=== Begin Enclosure ===

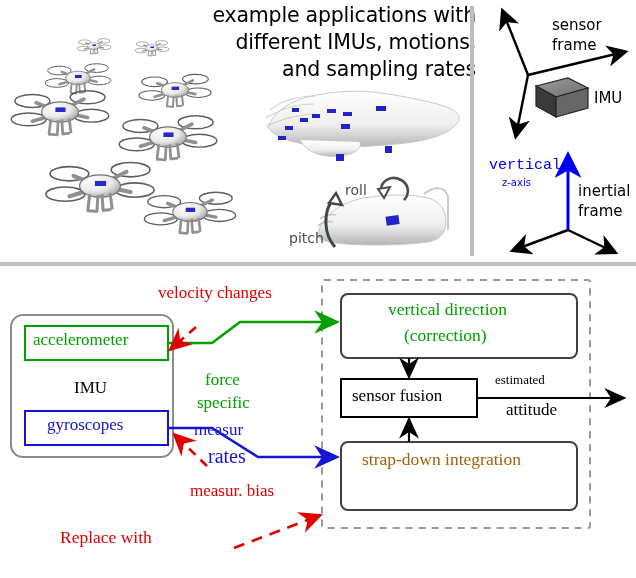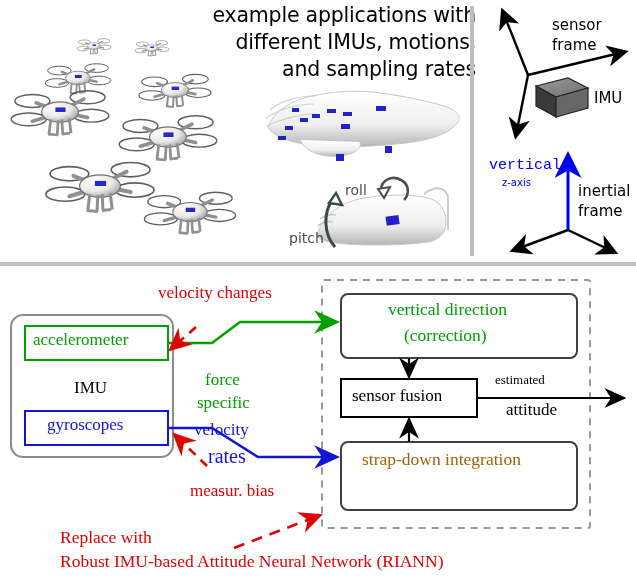--- a/index.html
+++ b/index.html
@@ -200,29 +200,28 @@
     <path d="M207,200 L176,170" fill="none" stroke="#e00000" stroke-width="2.6" stroke-dasharray="9,7" marker-end="url(#rArrow)"></path>
     <path d="M234,282 L318,250" fill="none" stroke="#e00000" stroke-width="2.6" stroke-dasharray="11,8" marker-end="url(#rArrow)"></path>
   </svg>
 
   <div class="lbl serif" style="left:33px;top:64px;font-size:17px;color:#00a000;">accelerometer</div>
   <div class="lbl serif" style="left:47px;top:149px;font-size:17px;color:#1414d6;">gyroscopes</div>
   <div class="lbl serif" style="left:74px;top:112px;font-size:17px;color:#000;">IMU</div>
 
   <div class="lbl serif" style="left:197px;top:79px;font-size:17px;color:#00a000;margin-top:48px;">specific</div>
   <div class="lbl serif" style="left:205px;top:104px;font-size:17px;color:#00a000;">force</div>
-  <div class="lbl serif" style="left:194px;top:154px;font-size:17px;color:#1414d6;">velocity</div>
+  <div class="lbl serif" style="left:194px;top:154px;font-size:17px;color:#1414d6;">measur</div>
   <div class="lbl serif" style="left:208px;top:179px;font-size:20px;color:#1414d6;">rates</div>
 
   <div class="lbl serif" style="left:158px;top:17px;font-size:17px;color:#e00000;">velocity changes</div>
   <div class="lbl serif" style="left:190px;top:215px;font-size:17px;color:#e00000;">measur. bias</div>
 
   <div class="lbl serif" style="left:388px;top:33px;font-size:17.5px;color:#00a000;">vertical direction</div>
   <div class="lbl serif" style="left:404px;top:59px;font-size:17.5px;color:#00a000;">(correction)</div>
   <div class="lbl serif" style="left:352px;top:120px;font-size:17px;color:#000;">sensor fusion</div>
   <div class="lbl serif" style="left:362px;top:183px;font-size:17.5px;color:#a16207;">strap-down integration</div>
 
   <div class="lbl serif" style="left:495px;top:106px;font-size:13px;color:#000;">estimated</div>
   <div class="lbl serif" style="left:506px;top:134px;font-size:17px;color:#000;">attitude</div>
 
   <div class="lbl serif" style="left:60px;top:261px;font-size:17.5px;color:#e00000;">Replace with</div>
-  <div class="lbl serif" style="left:60px;top:285px;font-size:17.5px;color:#e00000;">Robust IMU-based Attitude Neural Network (RIANN)</div>
 </div>
 
 </body></html>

=== End Enclosure ===

* _What is needed_
When a line among the entries above contains "rArrow", copy it.

* _Response box_
     <path d="M207,200 L176,170" fill="none" stroke="#e00000" stroke-width="2.6" stroke-dasharray="9,7" marker-end="url(#rArrow)"></path>
     <path d="M234,282 L318,250" fill="none" stroke="#e00000" stroke-width="2.6" stroke-dasharray="11,8" marker-end="url(#rArrow)"></path>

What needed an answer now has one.